This conversation would be much more enlightening if someone posted the history of Orthodoxy, starting with the creation of the Patriarchy of Constantinople, a huge break with Apostolic tradition, due to political pressures a few hundred years after the Apostles had died and gone to Heaven. The constant obsession so many of these Patriarchs had with political power, and their fierce jealousy of Rome’s perogatives, might explain that certain spirit that still lingers in the Orthodox communities regarding Rome.
We can then continue by showing the machinations that went on between the Roman emperors and their pet Patriarchs, or the Patriarchs and their pet emperors, whichever the crowd prefers. We can then talk about Orthodoxy’s shameful tendency to submit everywhere to secular machinations, as in or especially as seen in Imperial Russia, the “Third Rome,” following Constantinople’s demise, which was the “Second Rome.”

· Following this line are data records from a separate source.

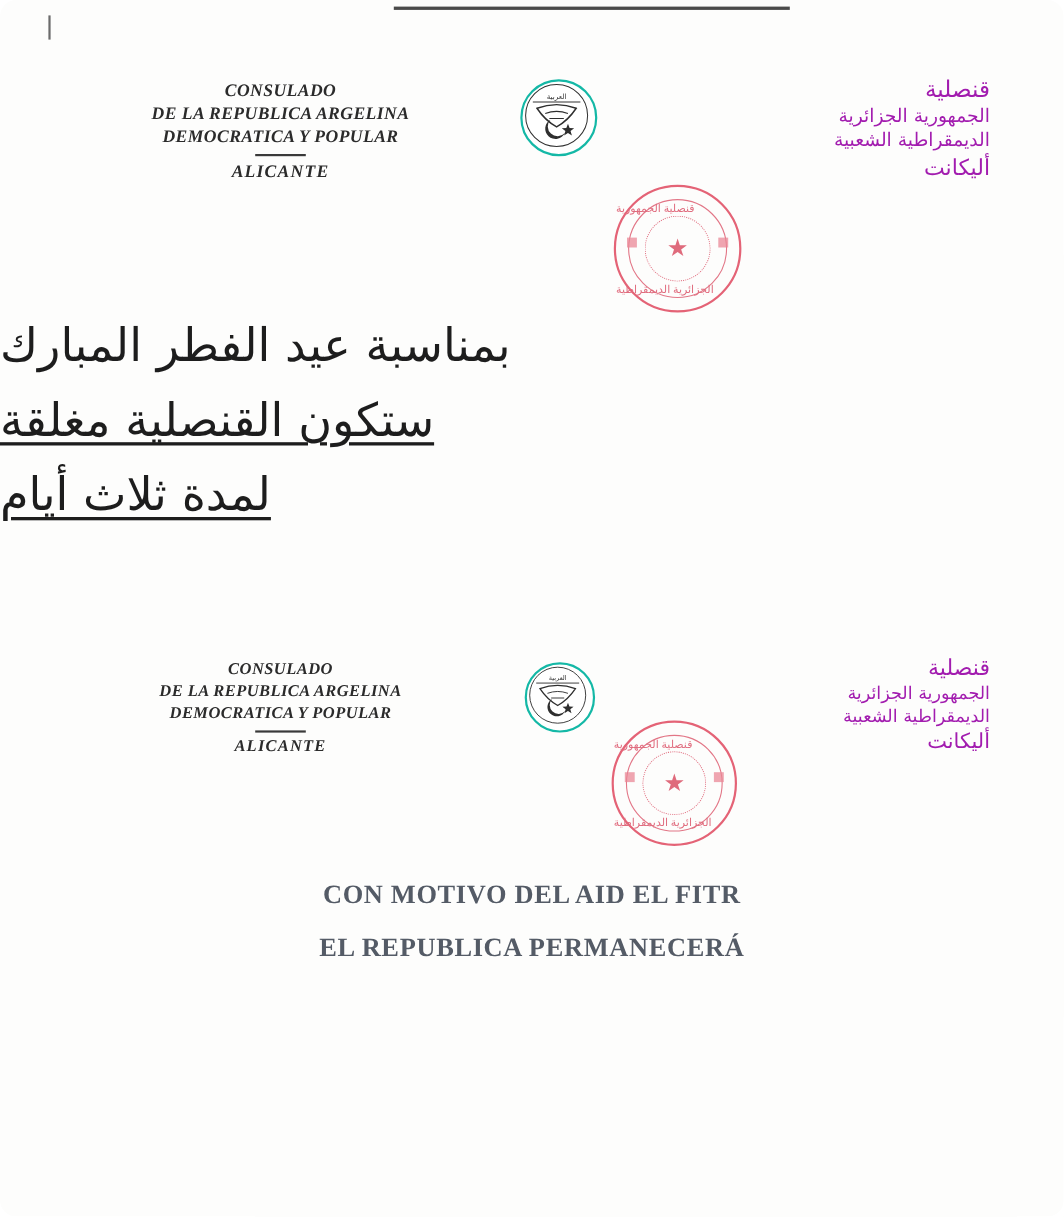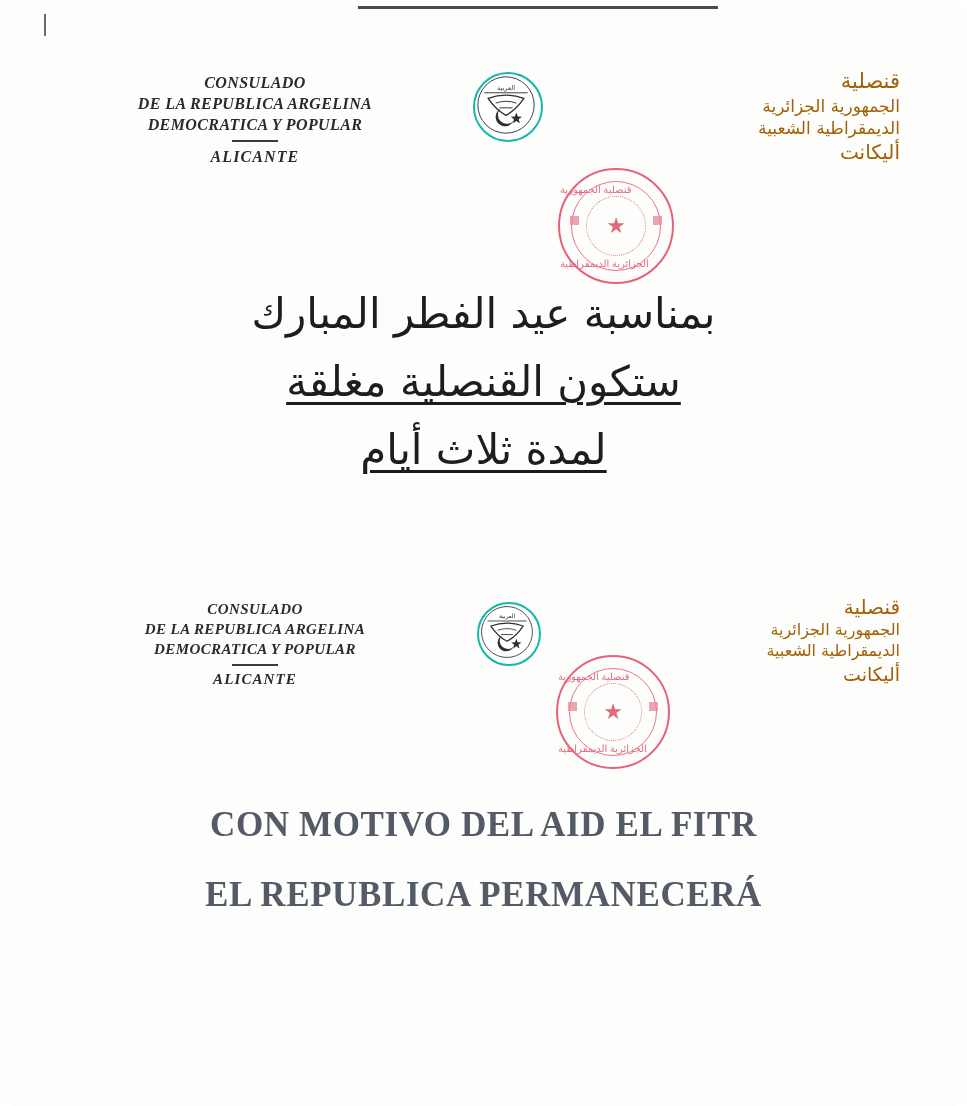"قنصلية" .lh-ar { color: #a16207 -> #a21caf }
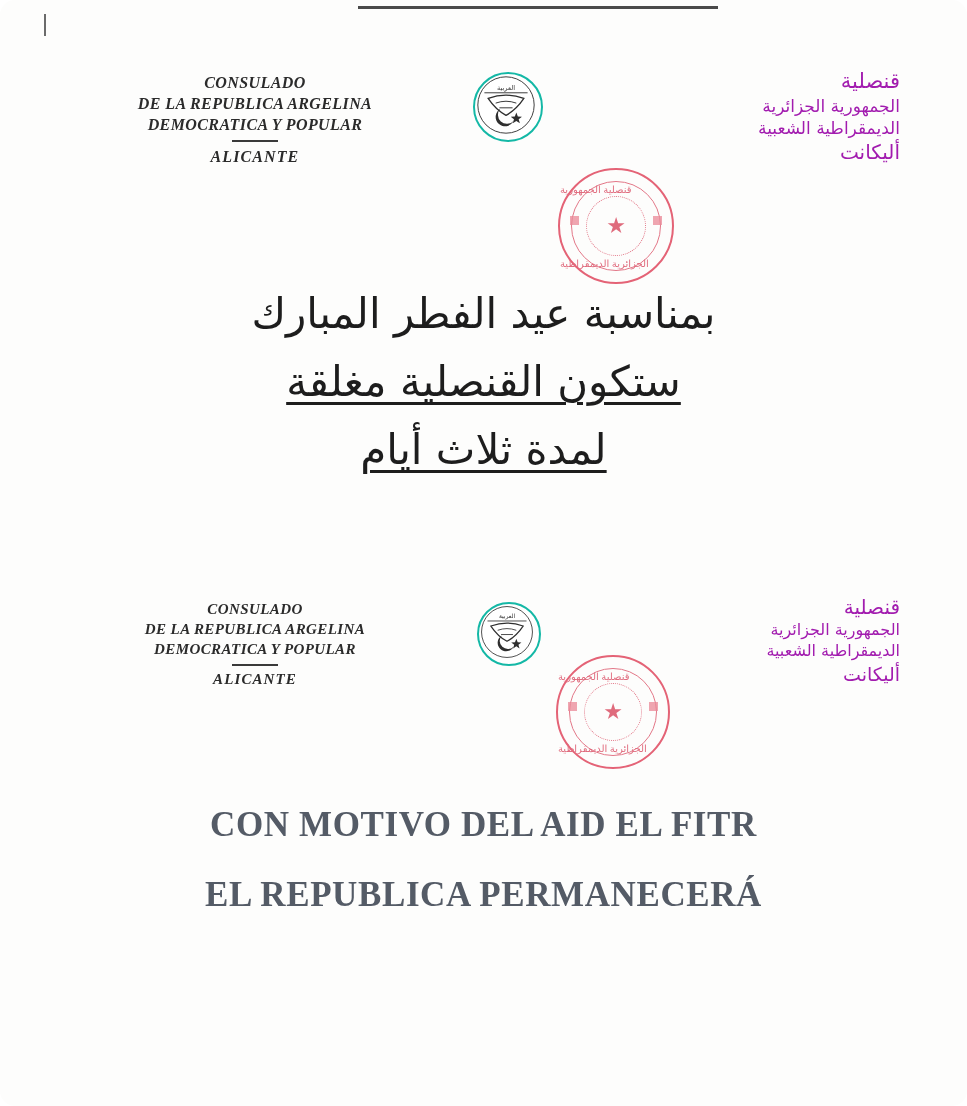"بمناسبة عيد الفطر المبارك" .ar-body { text-align: center -> left }
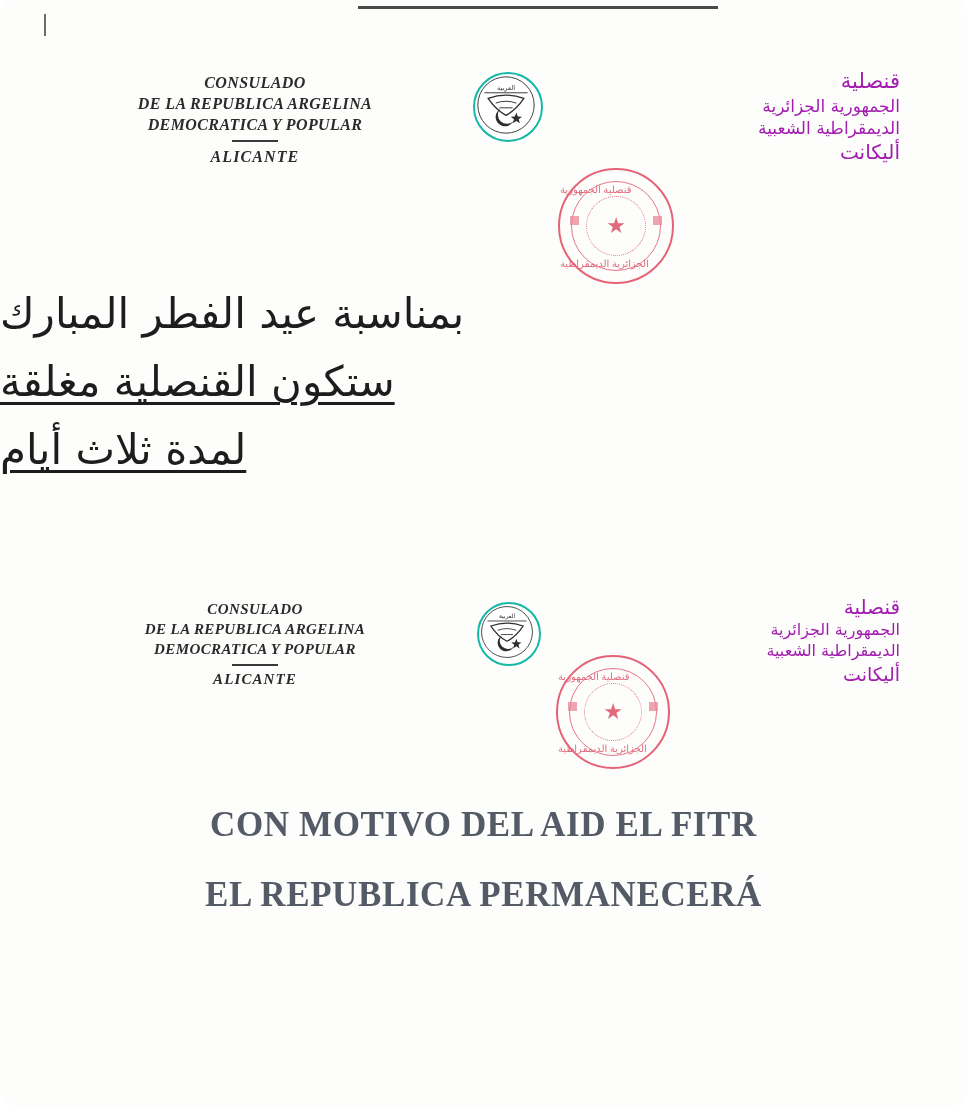"CON MOTIVO DEL AID EL" .es-body .line { font-size: 35px -> 24px }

It’s a modern phenomenon that the Orthodox churches haven’t had a center of authority, which has traditionally been the Christian rulers of their nations, who served as mini-Popes, and, of course, encouraged the nationalization of their churches. You can’t speak of or understand Orthodoxy without speaking of a litany of national movements and governments, and how these relationships played out.
So, frankly, this whole fiction of imagining some pure and undefiled history of tradition on one hand in Orthodoxy, which rose out of a break with Apostolic Tradition, and the fiction of any actual real unity among the Orthodox outside of a convention of common anti-Catholic animus, jealousies or tendencies is fool-hearted in my opinion. They are an example of pure, unadultered schism - the only example, and the reasons for it are manifest to everyone. That they shamefully lambast us for some break with Tradition is the height of hypocrisy to be sure, for too accept that we’d have to imagine that they were originally correct in ascribing the the temporal power such disordinate authority and influence in and over the Church, which - seeing as all three Romes lost that power - would prove that obviously the temporal power is not the Rock of the Church.
Now, this being said, the creation of some special, perhaps even extraordinary Rite or Rites to accomodate the Orthodox and their Tradition and traditions would benefit both them and us, and Christians everywhere, as the flow of Peter’s God-given sovereignty and independence infused itself into the Orthodox communion and cultures, which thing is a heavenly boon.